Tumblr jumped the shark at the start of Trump’s first term and became a ghost town by the end of it; when I made another blog during the lockdowns to promote my writing, it felt like wandering onto the site of Woodstock to find Joplin and Hendrix dead. Some of the original userbase had left and exported the politics to TikTok. But the damage was done: by the start of Biden’s presidency, institutions all over the western world had found themselves embracing a worldview originally engineered by resentful children.
Every institutional political correctness scandal has its Tumblr ancestor
At my London alma mater, decade-old Tumblr politics are now considered good pedagogical practice: an exemplar philosophy syllabus issued in 2024 tells ‘less privileged’ students that ‘it is not your responsibility… to carry the burden of educating others.’ ‘We must be alert to the labour and exhaustion involved when a member of a less privileged category has to repeatedly call attention to problematic and unthinking statements…’ it warns. ‘Be mindful of the space you are taking up.’ I was shocked to find the same hierarchies of privilege in EDI materials recently handed to employees of Westminster council. Similar doctrines in publishing, stand-up comedy and social work seemed to come out of nowhere – but had actually been festering on Tumblr for years. Comedian Hannah Gadsby’s mockery of Picasso in a 2023 gallery show seemed to have been lifted straight off the website; I had seen more bloggers attempting to unseat him for sex crimes than posts about his actual art. Every institutional political correctness scandal has its Tumblr ancestor.

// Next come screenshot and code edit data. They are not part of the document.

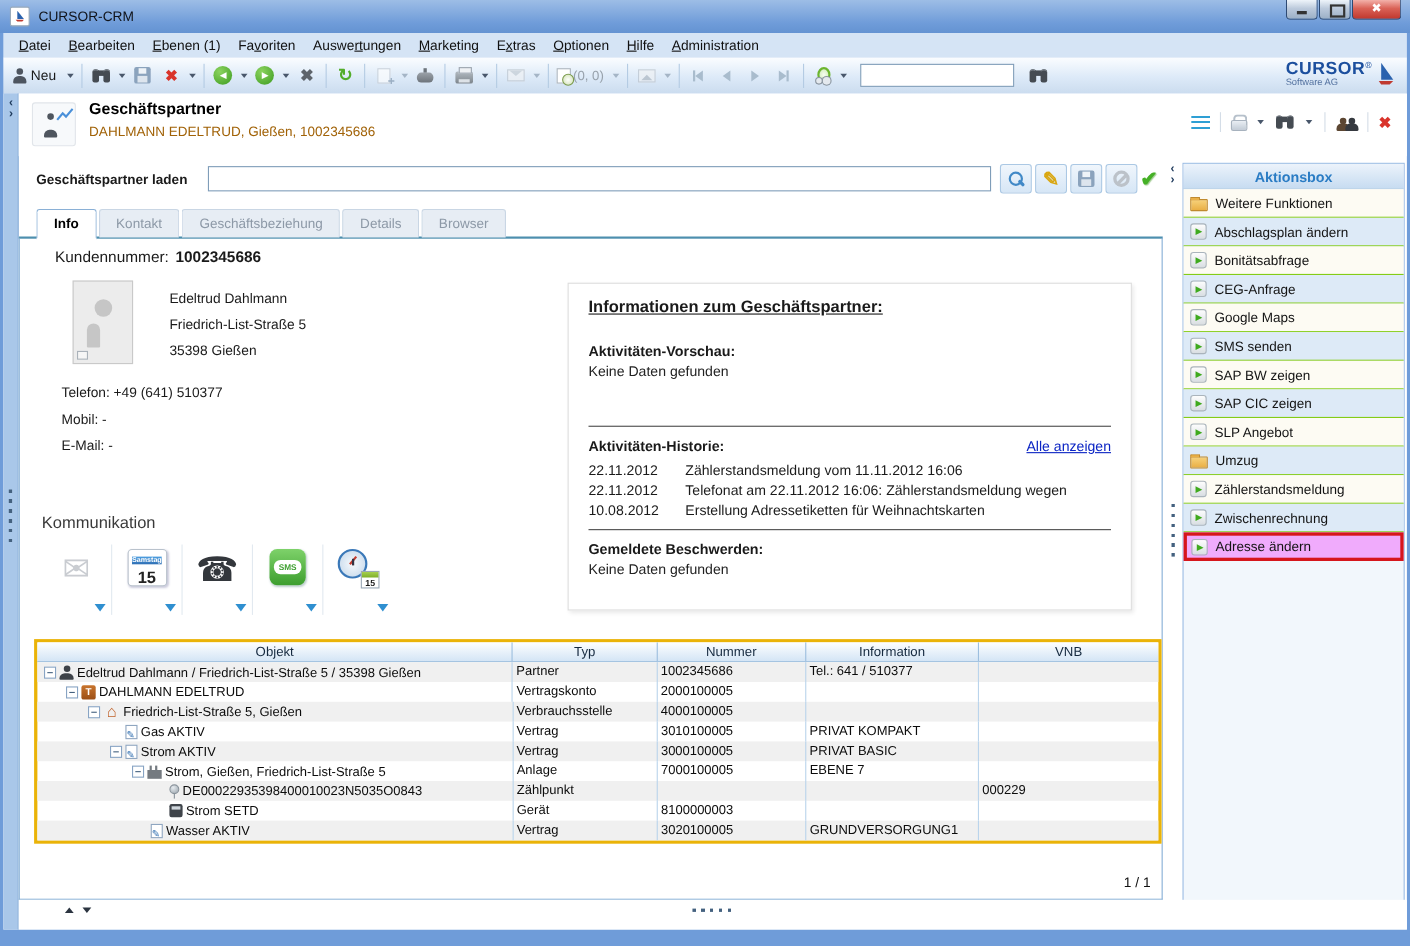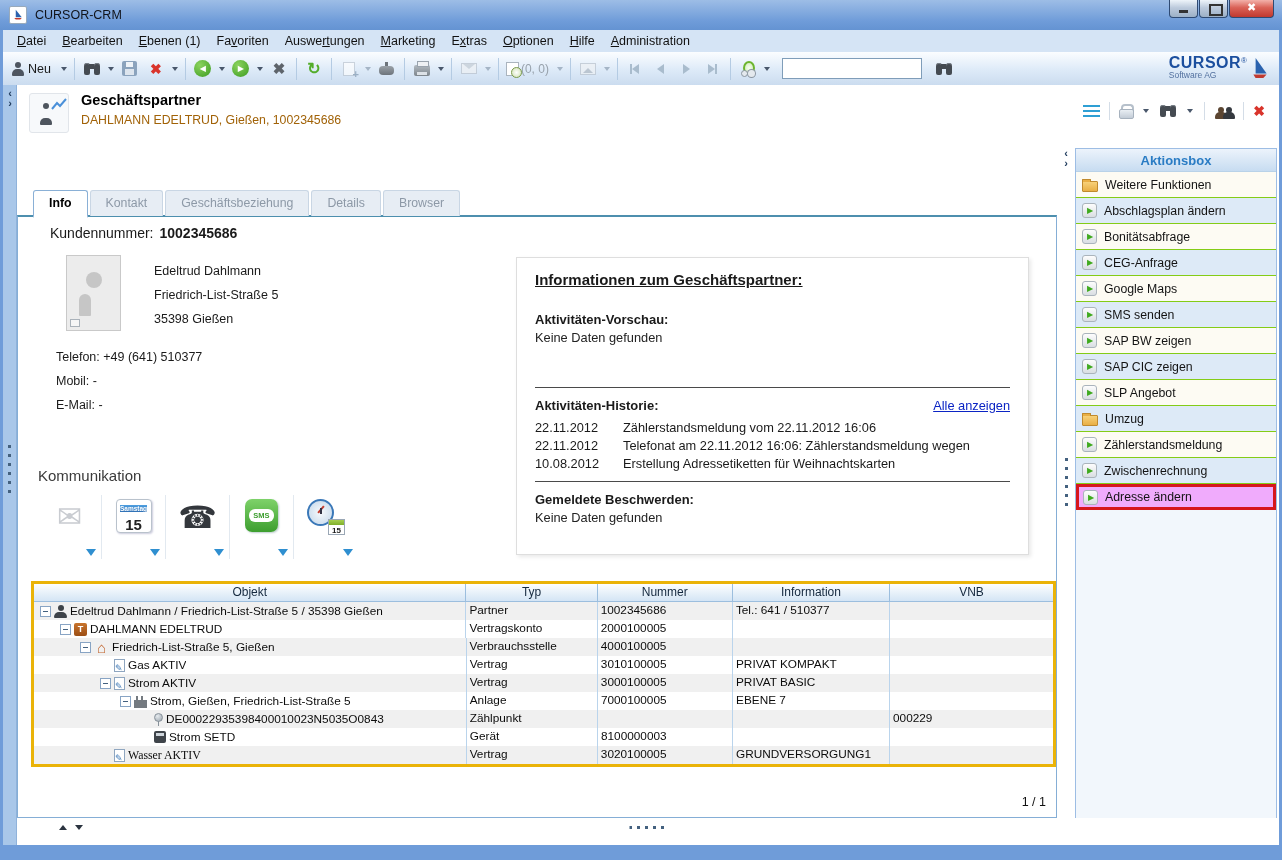"Geschäftspartner laden" div.loader-row { html: none -> <div> <span>Geschäftspartner laden</span> <input> <div> <span></span> </div> <div> <span></span> </div> <div> <span></span> </div> <div> <span></span> </div> <div> <span></span> </div> </div> }
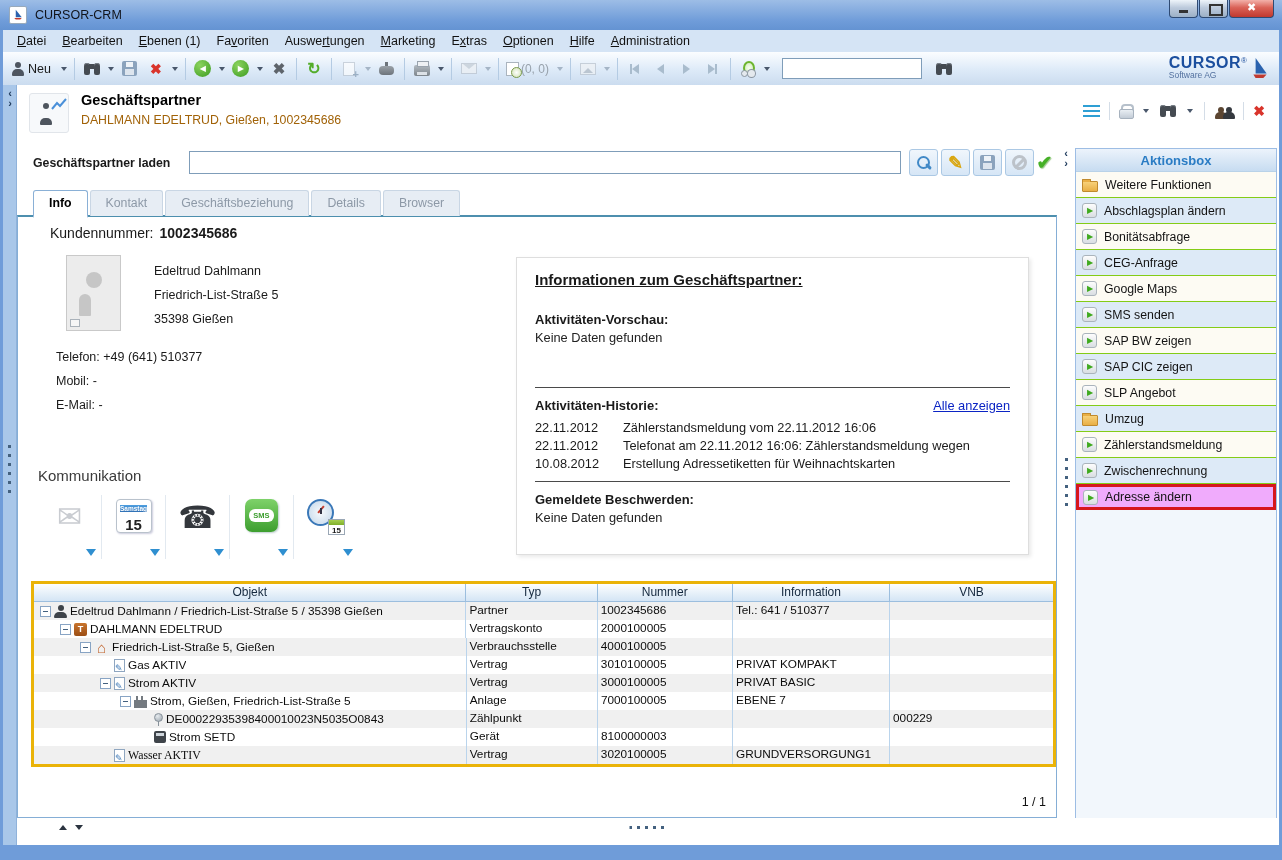"Zählerstandsmeldung vom 22.11.2012 16:06" span { text: 22.11.2012 -> 11.11.2012 }
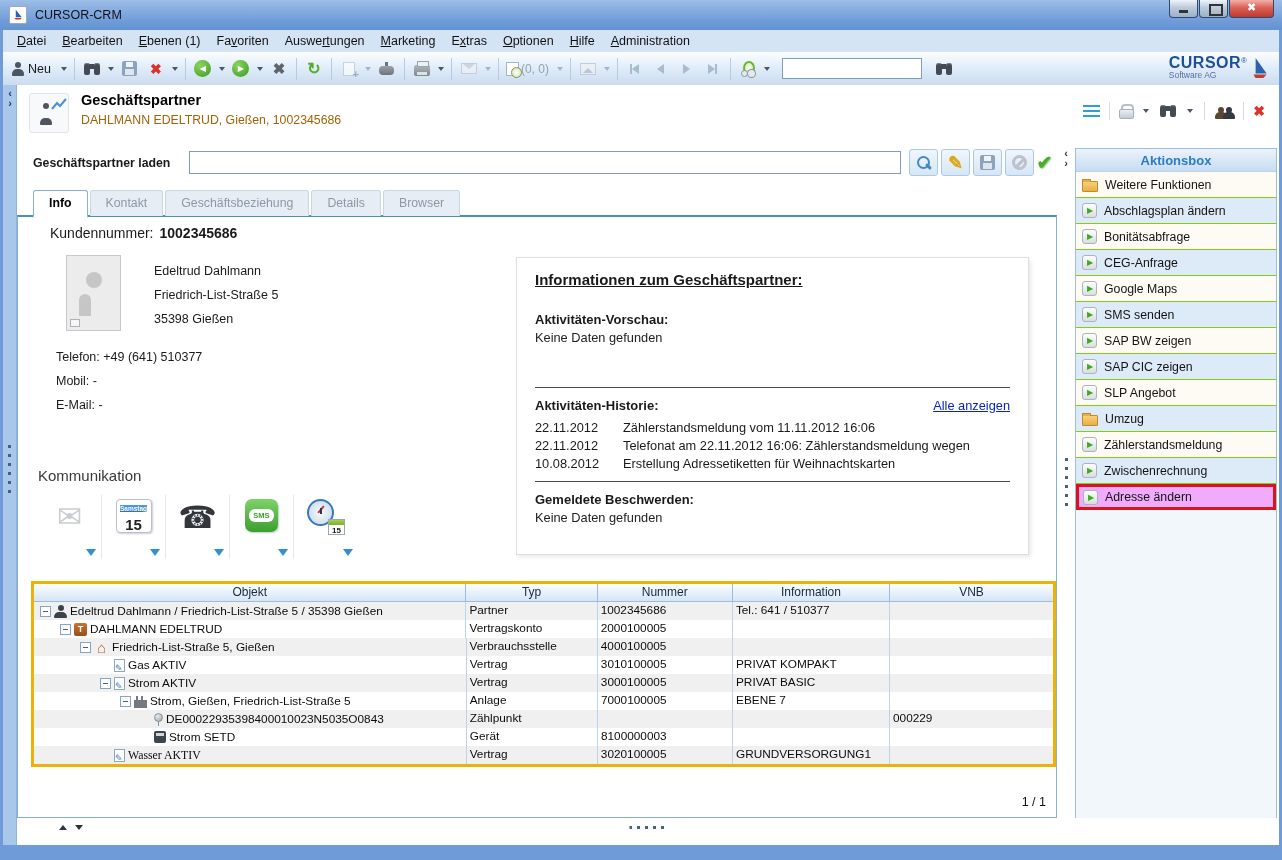"Wasser AKTIV" div.tc { font-family: Liberation Serif, serif -> none; padding-left: 66px -> 89px }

But Trump’s success among the young is a new sign: leftists are no longer in charge of the political internet. In 2025, the streaming-and-podcasting landscape is so overwhelmed by the right that there’s a doomed effort to incubate left-wing influencers. The White House has promoted its tighter immigration policy on X with AI memes, including one of a sobbing Dominican fentanyl dealer rendered in whimsical anime style. In Britain, issues now flow to the papers and Commons by way of anonymous right-wing X users: a recent furore over the Motability scheme was led by Max Tempers, a pseudonymous account who jokingly declared all beneficiaries should have to drive bright green Fiat Multiplas. The very-online right has consciously adopted a strategy called ‘from posting to policy’.
The censoriousness of the left-wing internet no longer looks like a serious threat. This will be a boon for the Democrats if they ever want to get elected again – but both sides ought to watch out. My time in Tumblr’s orbit taught me that the memetic spread of ideology can only ever be bad. There might be no more language policing, but political ideas still get mangled as they pass from one person to the next thousand; there are fewer cancellations, but there is still a pervading sense of resentment. Tumblr was the first expression of that resentment. There will be many more to come.